SVB has business relationships with half of all venture-backed technology and healthcare companies.

SVB failed as higher interest rates devalued its long-term, low-interest bond portfolio even as venture capital deposits dwindled in a down market, with the unrealized losses raising fear in depositors who created a bank run in trying to withdraw their money.

Notes:

  • Deposits are FDIC insured up to $250,000, meaning that 95% of the money held by SVB is uninsured.
  • Tech companies that can’t get their deposits out of SVB are expressing doubt that they can meet payroll and pay bills in the short term.
  • Venture capital firms used their now-frozen SVB lines of credit to make investments quickly.
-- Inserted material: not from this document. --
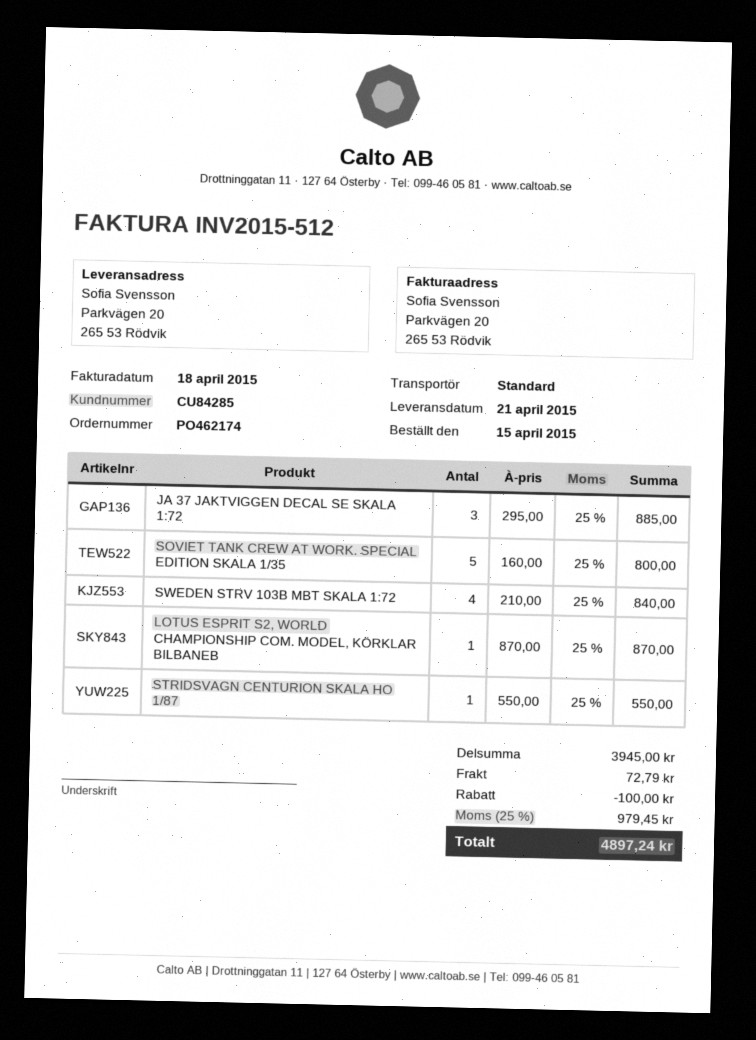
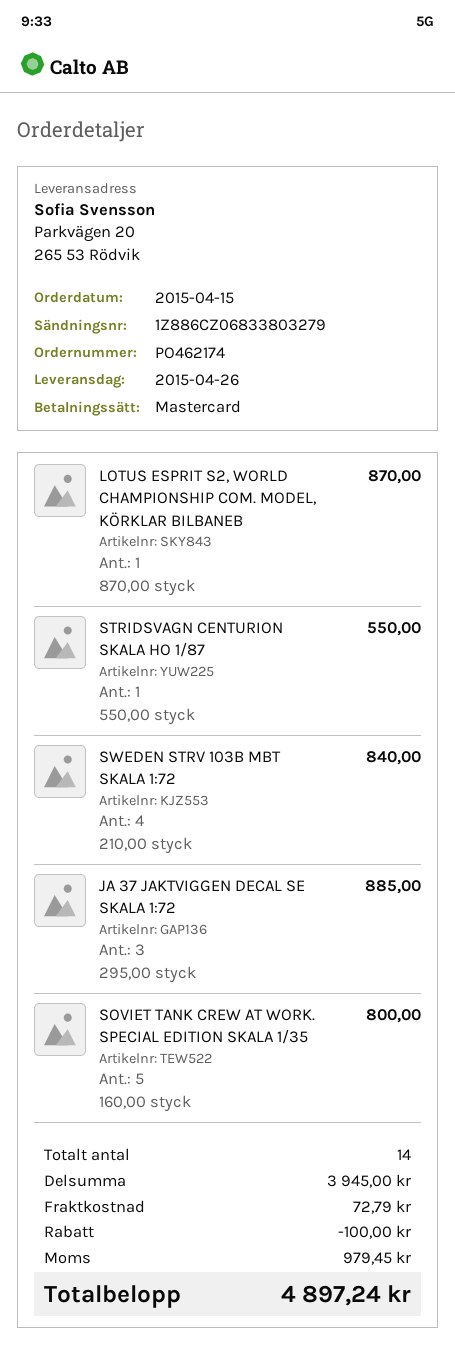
delivery date: 2015-04-21 -> 2015-04-26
However, they also triggered the SVB bank run by advising their portfolio companies to pull their money out, which created a liquidity event that forced SVB to convert unrealized losses to actual losses in an attempt to cover withdrawals.
  • Some of the VCs issued their SVB warnings on Twitter, which created a panic that one investor summarized as, “If you are in a movie theater and it’s not on fire and you yell fire, and then you congratulate yourself for being out first while other people are laying on the floor, do you sleep well tonight?”
  • SVB supporters note that the bank has been an ally of innovation, didn’t mishandle deposited funds, and instead chose a conservative investment approach involving government-backed funds that was derailed by interest rate hikes. The company held so much startup money deposited from fundraising proceeds that it couldn’t originate enough profitable loans to invest it, so it turned to low-interest but safe investments.
  • FDIC is expected to pressure another bank to buy SVB, which holds enough assets – albeit long-term and discounted — to cover deposits if it can continue operation.
  • Long-term observers question the involvement of the Federal Reserve in first holding interest rates artificially low, then raising them repeatedly. They also worry that fear will drive companies to move their money from banks to other investments, which will cause other banks to fail as depositors withdraw their funds.
  • Private equity investor Bijan Salehizadeh, MD, MPH, MBA worries that portfolio companies whose funds are tied up in SVB can’t count on their VCs to provide an emergency bridge loan since many or most VC funds also bank at SVB and can’t get their money either, and opening new accounts at overwhelmed banking competitors is not a quick process. He also notes that some companies are funded under terms that require banking with SVB, which means other banks may be wary of taking them on. He says that the federal government needs to force a big bank to buy SVB over the weekend or else “we have not just an academic catastrophe, but an actual catastrophe.” He also urges affected companies to stop all accounts payable activity immediately to preserve cash for payroll.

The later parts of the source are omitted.